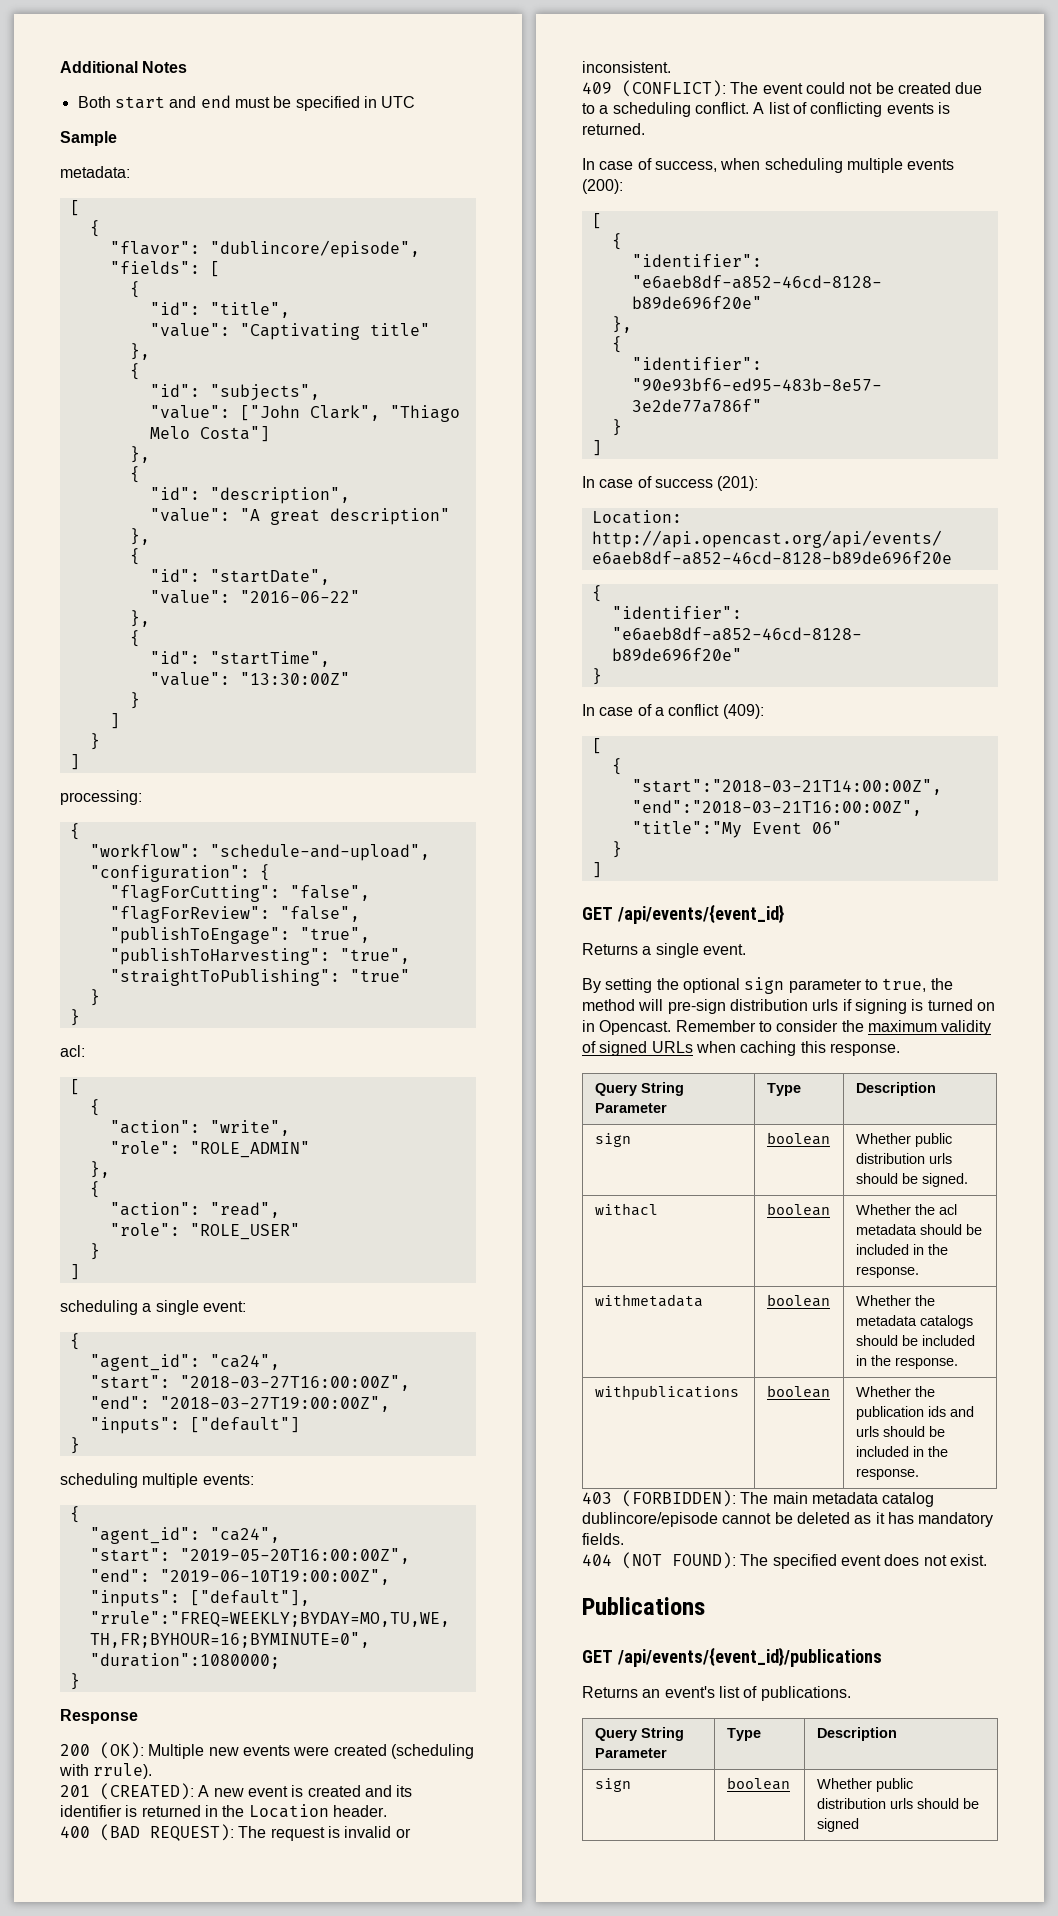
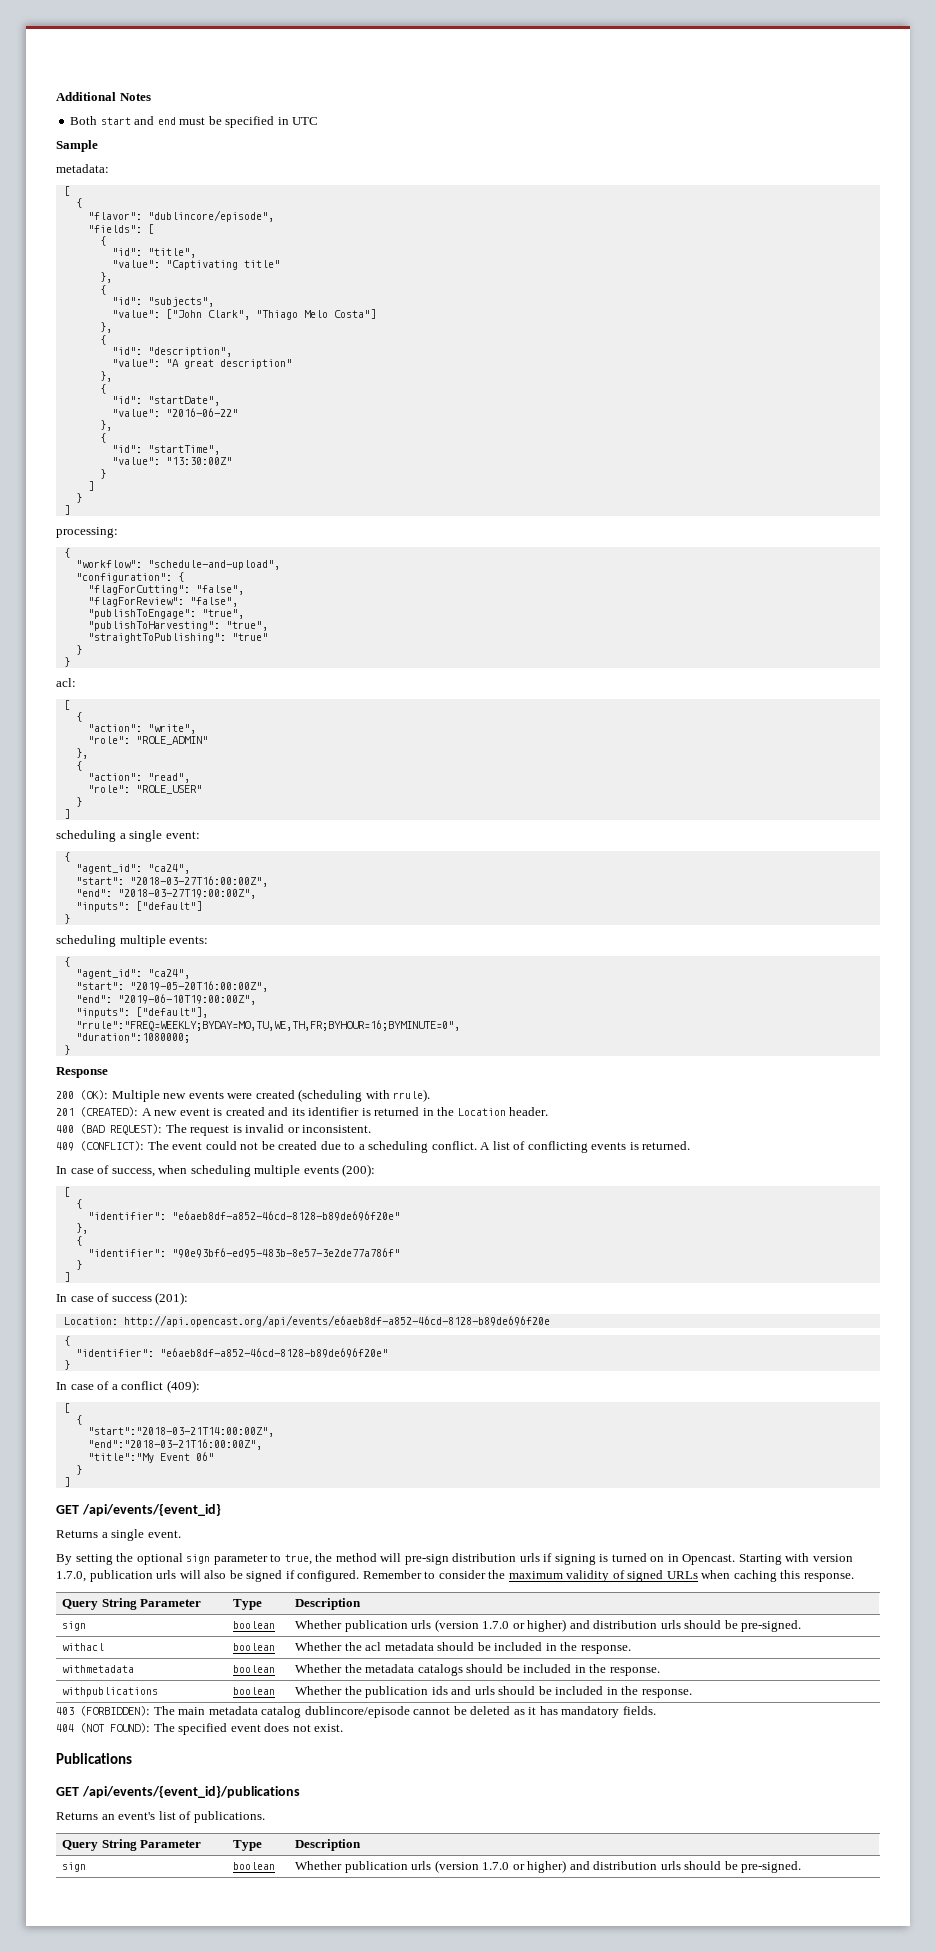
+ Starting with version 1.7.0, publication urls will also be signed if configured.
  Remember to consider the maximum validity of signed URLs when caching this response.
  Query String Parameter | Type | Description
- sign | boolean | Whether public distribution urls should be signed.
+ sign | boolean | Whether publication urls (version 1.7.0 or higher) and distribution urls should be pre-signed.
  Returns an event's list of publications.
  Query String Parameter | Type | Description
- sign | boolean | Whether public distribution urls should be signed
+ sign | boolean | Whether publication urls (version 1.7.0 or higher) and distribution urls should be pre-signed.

**EXERCISE REQUIREMENTS:** Return the whole listing word for word. Pictures stay out of it.

**EXPECTED ANSWER:**
+ Starting with version 1.7.0, publication urls will also be signed if configured.
  Remember to consider the maximum validity of signed URLs when caching this response.
  Query String Parameter | Type | Description
- sign | boolean | Whether public distribution urls should be signed.
+ sign | boolean | Whether publication urls (version 1.7.0 or higher) and distribution urls should be pre-signed.
  Returns an event's list of publications.
  Query String Parameter | Type | Description
- sign | boolean | Whether public distribution urls should be signed
+ sign | boolean | Whether publication urls (version 1.7.0 or higher) and distribution urls should be pre-signed.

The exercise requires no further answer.